• Instructions to follow:
In full and exactly, reproduce the entries below, but omit the pictures.

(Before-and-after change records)
+--

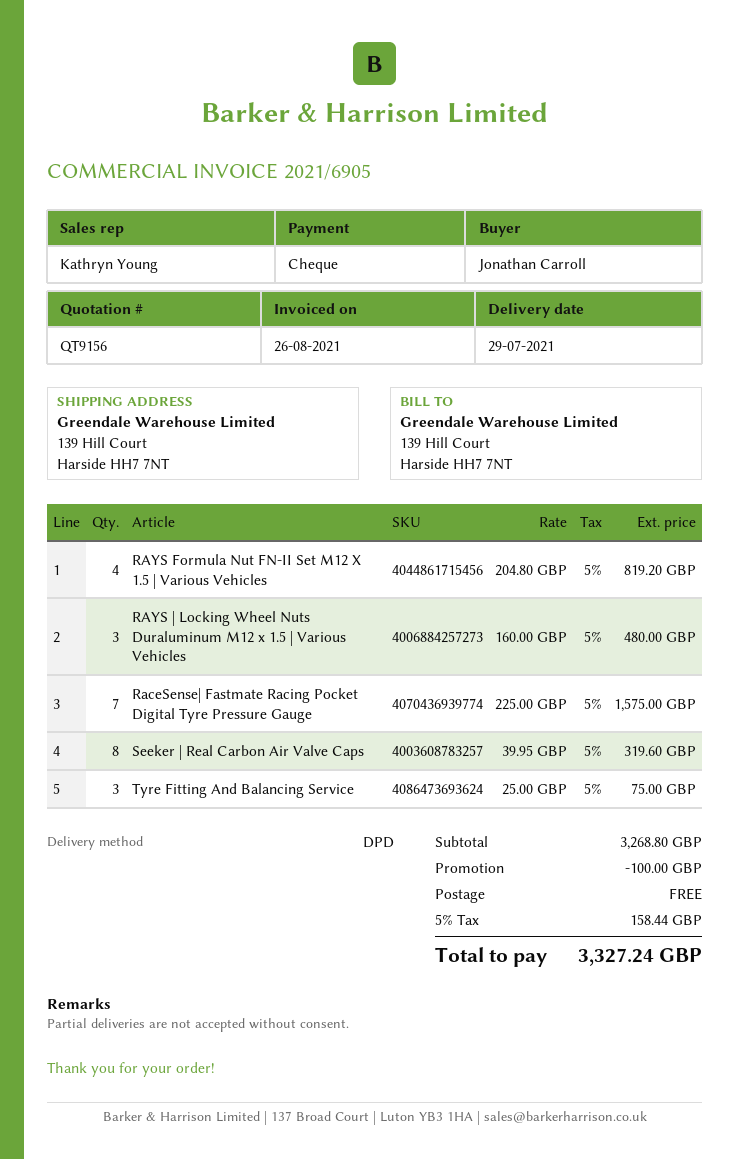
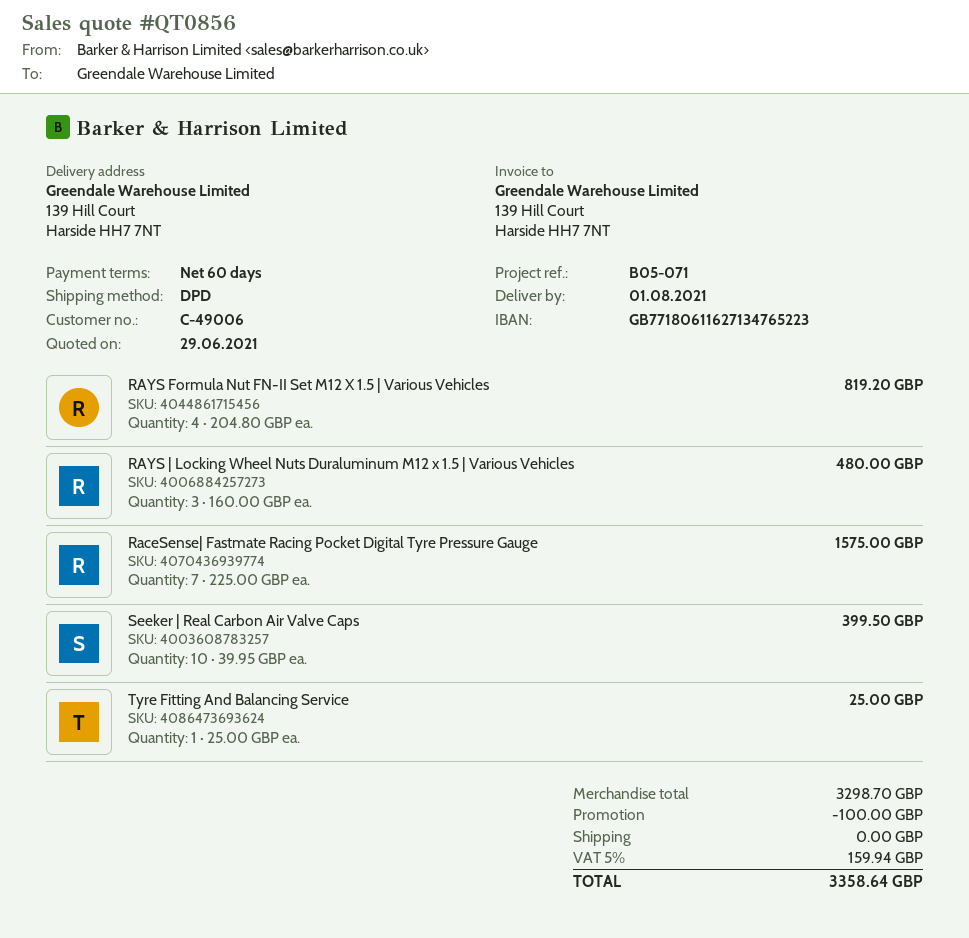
quote number: QT9156 -> QT0856
delivery date: 2021-07-29 -> 2021-08-01
Seeker | Real Carbon Air Valve Caps: 8 x 39.95 = 319.60 -> 10 x 39.95 = 399.50
Tyre Fitting And Balancing Service: 3 x 25.00 = 75.00 -> 1 x 25.00 = 25.00
subtotal: 3268.80 -> 3298.70
tax: 5% = 158.44 -> 5% = 159.94
total: 3327.24 -> 3358.64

+--

• Expected answer:
quote number: QT9156 -> QT0856
delivery date: 2021-07-29 -> 2021-08-01
Seeker | Real Carbon Air Valve Caps: 8 x 39.95 = 319.60 -> 10 x 39.95 = 399.50
Tyre Fitting And Balancing Service: 3 x 25.00 = 75.00 -> 1 x 25.00 = 25.00
subtotal: 3268.80 -> 3298.70
tax: 5% = 158.44 -> 5% = 159.94
total: 3327.24 -> 3358.64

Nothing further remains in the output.